Start of Records provided
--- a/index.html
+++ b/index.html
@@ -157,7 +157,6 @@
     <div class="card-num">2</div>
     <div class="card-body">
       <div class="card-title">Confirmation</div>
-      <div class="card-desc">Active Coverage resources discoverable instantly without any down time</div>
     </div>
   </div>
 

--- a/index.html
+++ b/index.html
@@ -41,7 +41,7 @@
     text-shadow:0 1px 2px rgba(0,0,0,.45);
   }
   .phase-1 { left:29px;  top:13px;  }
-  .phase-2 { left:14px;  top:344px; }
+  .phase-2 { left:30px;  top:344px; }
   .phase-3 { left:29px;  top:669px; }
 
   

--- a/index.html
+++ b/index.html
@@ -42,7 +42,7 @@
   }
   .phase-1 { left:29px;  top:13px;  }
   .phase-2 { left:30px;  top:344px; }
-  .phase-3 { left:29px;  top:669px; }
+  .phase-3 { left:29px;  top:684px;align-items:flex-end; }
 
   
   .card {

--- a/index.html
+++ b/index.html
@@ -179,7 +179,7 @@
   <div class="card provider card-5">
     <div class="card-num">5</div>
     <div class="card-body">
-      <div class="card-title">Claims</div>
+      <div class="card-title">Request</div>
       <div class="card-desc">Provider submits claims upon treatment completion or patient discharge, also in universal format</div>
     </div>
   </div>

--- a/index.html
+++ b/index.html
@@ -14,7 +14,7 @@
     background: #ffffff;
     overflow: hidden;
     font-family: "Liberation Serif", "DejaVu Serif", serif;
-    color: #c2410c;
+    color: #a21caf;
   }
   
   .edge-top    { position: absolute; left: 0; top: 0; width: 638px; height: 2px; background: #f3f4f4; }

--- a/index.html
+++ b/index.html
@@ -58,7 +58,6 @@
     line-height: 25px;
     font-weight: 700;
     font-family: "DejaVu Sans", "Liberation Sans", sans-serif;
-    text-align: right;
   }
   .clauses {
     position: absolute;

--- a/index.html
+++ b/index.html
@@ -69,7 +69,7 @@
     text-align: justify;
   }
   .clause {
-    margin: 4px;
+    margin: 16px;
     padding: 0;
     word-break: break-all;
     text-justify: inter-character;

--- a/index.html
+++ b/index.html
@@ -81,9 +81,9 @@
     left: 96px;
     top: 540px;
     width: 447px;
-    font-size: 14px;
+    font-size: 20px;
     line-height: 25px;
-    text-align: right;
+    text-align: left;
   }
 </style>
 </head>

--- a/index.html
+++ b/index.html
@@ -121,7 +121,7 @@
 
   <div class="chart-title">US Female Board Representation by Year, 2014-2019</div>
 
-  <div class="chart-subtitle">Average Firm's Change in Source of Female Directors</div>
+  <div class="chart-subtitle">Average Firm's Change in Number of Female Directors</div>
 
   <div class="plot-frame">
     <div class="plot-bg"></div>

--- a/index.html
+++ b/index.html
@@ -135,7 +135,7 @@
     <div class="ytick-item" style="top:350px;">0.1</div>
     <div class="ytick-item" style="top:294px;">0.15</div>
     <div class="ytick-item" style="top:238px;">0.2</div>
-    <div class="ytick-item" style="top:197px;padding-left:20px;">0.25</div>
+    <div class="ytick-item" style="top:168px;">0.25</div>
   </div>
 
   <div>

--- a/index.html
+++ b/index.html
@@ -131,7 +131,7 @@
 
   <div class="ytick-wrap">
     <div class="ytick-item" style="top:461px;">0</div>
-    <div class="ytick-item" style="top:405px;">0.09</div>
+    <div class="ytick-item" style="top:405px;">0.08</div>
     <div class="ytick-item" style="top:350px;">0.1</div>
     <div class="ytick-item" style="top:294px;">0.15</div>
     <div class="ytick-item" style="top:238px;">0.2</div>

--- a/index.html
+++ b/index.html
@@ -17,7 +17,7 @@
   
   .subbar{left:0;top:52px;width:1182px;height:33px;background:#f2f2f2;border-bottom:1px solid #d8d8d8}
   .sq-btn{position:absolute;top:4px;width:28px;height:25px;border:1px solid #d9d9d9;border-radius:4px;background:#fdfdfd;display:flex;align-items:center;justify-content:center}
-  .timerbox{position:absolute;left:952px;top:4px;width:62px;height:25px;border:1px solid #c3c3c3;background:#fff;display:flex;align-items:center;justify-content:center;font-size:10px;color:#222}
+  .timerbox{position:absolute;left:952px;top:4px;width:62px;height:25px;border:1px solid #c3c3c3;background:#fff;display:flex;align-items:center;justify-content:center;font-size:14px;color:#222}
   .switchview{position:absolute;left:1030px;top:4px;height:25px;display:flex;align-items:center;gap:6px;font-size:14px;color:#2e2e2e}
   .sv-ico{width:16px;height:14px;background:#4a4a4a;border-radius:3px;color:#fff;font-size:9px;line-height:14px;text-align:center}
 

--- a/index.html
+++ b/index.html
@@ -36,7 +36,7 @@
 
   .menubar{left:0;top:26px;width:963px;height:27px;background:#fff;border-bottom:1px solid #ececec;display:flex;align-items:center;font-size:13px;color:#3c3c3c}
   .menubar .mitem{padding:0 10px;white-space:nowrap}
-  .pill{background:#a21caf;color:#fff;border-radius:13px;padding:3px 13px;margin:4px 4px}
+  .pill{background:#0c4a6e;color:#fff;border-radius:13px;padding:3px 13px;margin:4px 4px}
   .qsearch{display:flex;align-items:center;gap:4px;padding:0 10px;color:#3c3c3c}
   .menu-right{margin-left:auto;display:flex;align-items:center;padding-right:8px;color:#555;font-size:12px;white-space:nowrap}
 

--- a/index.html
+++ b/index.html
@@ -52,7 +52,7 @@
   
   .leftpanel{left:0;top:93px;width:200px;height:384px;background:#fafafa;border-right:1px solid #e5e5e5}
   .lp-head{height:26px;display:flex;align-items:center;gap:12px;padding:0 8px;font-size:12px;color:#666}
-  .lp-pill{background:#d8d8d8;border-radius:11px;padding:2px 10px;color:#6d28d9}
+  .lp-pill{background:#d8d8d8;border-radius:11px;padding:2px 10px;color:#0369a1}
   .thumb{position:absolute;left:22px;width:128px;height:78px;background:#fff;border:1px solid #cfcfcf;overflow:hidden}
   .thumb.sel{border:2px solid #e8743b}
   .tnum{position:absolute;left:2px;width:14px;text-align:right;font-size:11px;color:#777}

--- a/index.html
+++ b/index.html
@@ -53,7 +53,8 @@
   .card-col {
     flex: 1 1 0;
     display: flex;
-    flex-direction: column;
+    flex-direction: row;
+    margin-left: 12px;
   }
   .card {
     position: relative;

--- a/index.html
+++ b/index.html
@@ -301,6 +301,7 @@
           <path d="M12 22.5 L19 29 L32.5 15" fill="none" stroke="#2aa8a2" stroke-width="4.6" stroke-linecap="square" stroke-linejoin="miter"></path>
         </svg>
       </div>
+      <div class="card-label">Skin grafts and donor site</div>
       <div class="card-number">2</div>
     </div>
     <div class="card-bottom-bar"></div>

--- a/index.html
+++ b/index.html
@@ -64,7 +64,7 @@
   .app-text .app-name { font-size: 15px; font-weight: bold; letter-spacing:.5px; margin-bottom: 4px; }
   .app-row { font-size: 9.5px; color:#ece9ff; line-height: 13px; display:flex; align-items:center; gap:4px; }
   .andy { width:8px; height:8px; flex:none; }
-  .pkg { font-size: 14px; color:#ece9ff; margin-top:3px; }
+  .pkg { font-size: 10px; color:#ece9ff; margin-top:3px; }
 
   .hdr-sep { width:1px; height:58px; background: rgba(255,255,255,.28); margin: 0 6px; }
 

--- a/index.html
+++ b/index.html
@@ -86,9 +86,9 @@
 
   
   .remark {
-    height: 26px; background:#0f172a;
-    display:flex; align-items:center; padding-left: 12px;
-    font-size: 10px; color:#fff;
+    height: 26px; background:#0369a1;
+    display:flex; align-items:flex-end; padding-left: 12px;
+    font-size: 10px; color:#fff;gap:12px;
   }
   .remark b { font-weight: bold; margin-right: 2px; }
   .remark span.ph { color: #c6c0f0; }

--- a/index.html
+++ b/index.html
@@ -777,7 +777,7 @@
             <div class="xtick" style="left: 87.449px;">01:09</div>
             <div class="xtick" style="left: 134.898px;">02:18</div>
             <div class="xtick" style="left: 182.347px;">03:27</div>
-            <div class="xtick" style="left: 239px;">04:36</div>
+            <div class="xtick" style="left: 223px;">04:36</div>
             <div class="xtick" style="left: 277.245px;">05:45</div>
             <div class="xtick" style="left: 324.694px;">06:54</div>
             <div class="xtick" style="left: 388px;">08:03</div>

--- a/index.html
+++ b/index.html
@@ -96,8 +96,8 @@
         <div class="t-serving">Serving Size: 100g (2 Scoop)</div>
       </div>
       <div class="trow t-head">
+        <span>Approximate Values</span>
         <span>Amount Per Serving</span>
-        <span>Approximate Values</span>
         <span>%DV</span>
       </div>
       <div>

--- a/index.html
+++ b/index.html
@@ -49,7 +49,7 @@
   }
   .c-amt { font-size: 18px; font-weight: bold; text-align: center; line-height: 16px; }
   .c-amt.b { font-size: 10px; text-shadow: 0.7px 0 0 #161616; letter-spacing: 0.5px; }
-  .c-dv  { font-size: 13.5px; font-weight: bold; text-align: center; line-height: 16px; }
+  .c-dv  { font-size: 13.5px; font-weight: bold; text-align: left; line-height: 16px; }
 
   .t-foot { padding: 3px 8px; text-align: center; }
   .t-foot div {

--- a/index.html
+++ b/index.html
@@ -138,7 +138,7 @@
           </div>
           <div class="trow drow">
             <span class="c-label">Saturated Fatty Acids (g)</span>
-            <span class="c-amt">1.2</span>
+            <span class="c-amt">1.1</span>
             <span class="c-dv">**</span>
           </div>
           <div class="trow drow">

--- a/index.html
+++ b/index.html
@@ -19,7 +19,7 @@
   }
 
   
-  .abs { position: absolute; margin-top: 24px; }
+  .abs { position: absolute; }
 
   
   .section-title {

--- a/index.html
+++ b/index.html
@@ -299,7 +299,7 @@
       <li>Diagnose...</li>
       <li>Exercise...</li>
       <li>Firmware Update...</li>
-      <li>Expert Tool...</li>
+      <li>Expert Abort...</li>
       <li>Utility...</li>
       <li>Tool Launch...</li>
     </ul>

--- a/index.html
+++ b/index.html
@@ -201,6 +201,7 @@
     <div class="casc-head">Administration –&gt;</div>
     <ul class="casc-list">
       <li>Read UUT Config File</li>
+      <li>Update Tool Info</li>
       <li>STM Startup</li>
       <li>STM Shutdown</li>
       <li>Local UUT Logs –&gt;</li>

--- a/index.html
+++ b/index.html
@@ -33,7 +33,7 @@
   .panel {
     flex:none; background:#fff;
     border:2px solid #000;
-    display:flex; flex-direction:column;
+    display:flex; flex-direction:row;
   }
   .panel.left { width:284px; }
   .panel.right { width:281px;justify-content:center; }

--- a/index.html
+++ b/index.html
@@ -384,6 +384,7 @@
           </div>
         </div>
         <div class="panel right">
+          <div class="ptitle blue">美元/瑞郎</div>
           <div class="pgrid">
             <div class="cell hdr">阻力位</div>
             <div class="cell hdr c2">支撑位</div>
End of Records provided
Determine how many lines of the listing contain the string "Female", and give only the number.

Answer section: 3